**TASK BRIEF**:
From the entries below, reproduce exactly the line containing "-6,21 +6,21 @@", the line containing "height:42px; background:#1a2a5e; display:flex;", and every line in between, with nothing added.

DATA EXTRACTS section start

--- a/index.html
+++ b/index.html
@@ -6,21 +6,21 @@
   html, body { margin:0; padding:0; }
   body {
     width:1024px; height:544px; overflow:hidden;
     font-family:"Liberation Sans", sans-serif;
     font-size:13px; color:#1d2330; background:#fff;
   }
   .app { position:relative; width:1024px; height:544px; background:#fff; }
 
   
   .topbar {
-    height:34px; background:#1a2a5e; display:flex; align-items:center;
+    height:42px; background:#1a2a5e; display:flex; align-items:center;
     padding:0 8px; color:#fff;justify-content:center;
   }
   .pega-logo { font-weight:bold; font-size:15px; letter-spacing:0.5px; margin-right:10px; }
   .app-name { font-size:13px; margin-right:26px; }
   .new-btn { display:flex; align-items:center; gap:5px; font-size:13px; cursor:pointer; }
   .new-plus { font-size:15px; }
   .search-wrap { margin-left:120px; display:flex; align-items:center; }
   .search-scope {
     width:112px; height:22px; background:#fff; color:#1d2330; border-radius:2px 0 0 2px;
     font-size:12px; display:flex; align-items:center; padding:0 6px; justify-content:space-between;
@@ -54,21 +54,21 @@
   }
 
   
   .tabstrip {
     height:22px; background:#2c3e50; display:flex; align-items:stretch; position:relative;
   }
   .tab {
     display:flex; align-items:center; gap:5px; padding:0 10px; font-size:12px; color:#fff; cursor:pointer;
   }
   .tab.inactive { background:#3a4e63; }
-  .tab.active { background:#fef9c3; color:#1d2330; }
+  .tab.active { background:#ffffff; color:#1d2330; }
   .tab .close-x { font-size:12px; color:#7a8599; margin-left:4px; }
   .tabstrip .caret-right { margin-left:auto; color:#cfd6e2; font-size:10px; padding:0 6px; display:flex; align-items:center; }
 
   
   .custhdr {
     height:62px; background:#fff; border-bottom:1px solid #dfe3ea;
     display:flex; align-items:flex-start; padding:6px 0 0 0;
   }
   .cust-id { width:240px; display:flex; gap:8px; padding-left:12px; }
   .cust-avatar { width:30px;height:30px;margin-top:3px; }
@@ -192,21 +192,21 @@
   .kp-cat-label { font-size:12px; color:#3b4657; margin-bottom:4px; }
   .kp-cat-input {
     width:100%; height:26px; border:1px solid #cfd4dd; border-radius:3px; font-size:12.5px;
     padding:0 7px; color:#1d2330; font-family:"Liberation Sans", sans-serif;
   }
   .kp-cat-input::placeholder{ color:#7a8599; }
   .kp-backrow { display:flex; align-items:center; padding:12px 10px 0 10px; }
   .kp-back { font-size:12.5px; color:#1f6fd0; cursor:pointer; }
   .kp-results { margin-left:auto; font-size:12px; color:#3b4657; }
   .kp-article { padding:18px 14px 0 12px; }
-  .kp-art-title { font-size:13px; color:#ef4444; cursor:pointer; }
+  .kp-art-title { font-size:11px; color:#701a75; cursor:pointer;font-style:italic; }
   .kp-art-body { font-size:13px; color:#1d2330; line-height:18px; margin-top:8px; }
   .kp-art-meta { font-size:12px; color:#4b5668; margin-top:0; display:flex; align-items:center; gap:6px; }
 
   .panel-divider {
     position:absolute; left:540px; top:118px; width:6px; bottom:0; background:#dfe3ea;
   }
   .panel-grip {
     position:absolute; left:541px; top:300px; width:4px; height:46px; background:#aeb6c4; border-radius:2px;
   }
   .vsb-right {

DATA EXTRACTS section end
DATA EXTRACTS section start

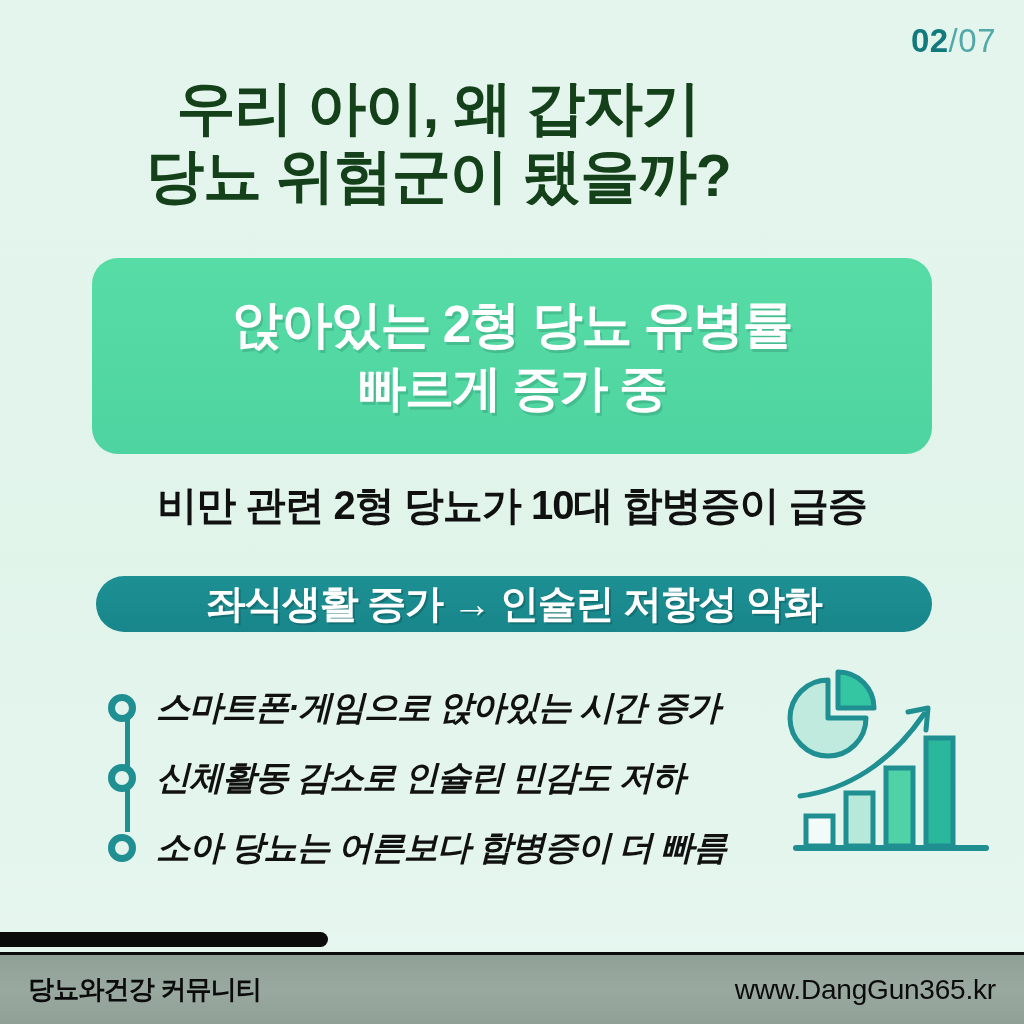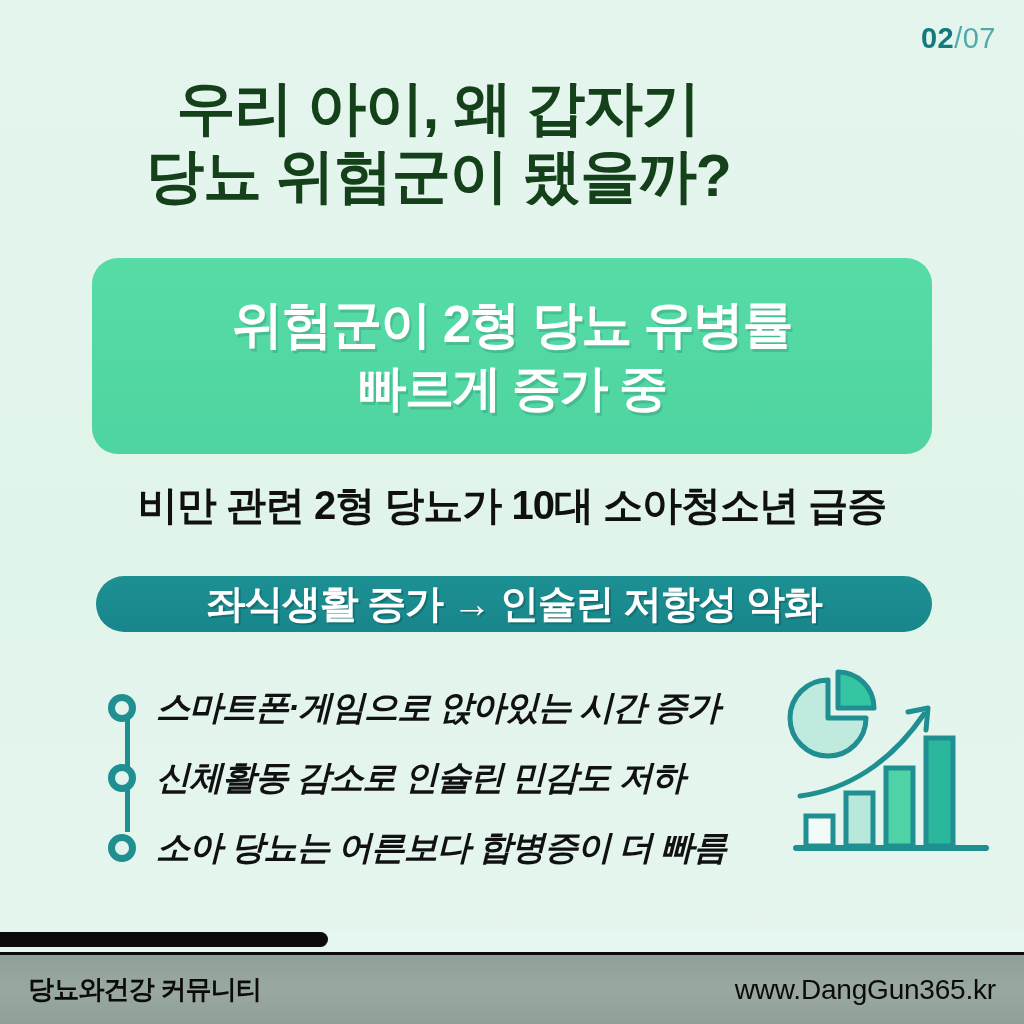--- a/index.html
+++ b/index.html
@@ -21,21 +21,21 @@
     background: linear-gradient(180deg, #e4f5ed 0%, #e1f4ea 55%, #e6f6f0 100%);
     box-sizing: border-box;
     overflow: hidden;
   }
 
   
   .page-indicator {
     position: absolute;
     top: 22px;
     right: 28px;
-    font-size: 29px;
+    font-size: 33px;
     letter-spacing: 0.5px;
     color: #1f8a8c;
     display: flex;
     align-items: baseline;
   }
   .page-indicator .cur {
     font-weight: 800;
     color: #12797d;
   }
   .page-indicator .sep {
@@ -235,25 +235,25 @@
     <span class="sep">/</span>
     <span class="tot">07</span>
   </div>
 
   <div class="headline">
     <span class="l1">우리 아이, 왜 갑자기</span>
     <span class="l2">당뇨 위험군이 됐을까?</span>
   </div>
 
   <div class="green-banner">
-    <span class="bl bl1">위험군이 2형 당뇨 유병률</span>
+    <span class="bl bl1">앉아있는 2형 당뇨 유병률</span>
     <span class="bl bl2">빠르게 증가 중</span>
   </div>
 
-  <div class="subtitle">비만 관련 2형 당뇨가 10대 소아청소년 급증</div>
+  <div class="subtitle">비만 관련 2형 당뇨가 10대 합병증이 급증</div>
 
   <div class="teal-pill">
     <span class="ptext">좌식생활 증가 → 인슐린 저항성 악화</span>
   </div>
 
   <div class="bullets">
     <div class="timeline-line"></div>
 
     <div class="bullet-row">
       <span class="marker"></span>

DATA EXTRACTS section end

**SOLUTION FOR THIS PROBLEM**:
@@ -6,21 +6,21 @@
   html, body { margin:0; padding:0; }
   body {
     width:1024px; height:544px; overflow:hidden;
     font-family:"Liberation Sans", sans-serif;
     font-size:13px; color:#1d2330; background:#fff;
   }
   .app { position:relative; width:1024px; height:544px; background:#fff; }
 
   
   .topbar {
-    height:34px; background:#1a2a5e; display:flex; align-items:center;
+    height:42px; background:#1a2a5e; display:flex; align-items:center;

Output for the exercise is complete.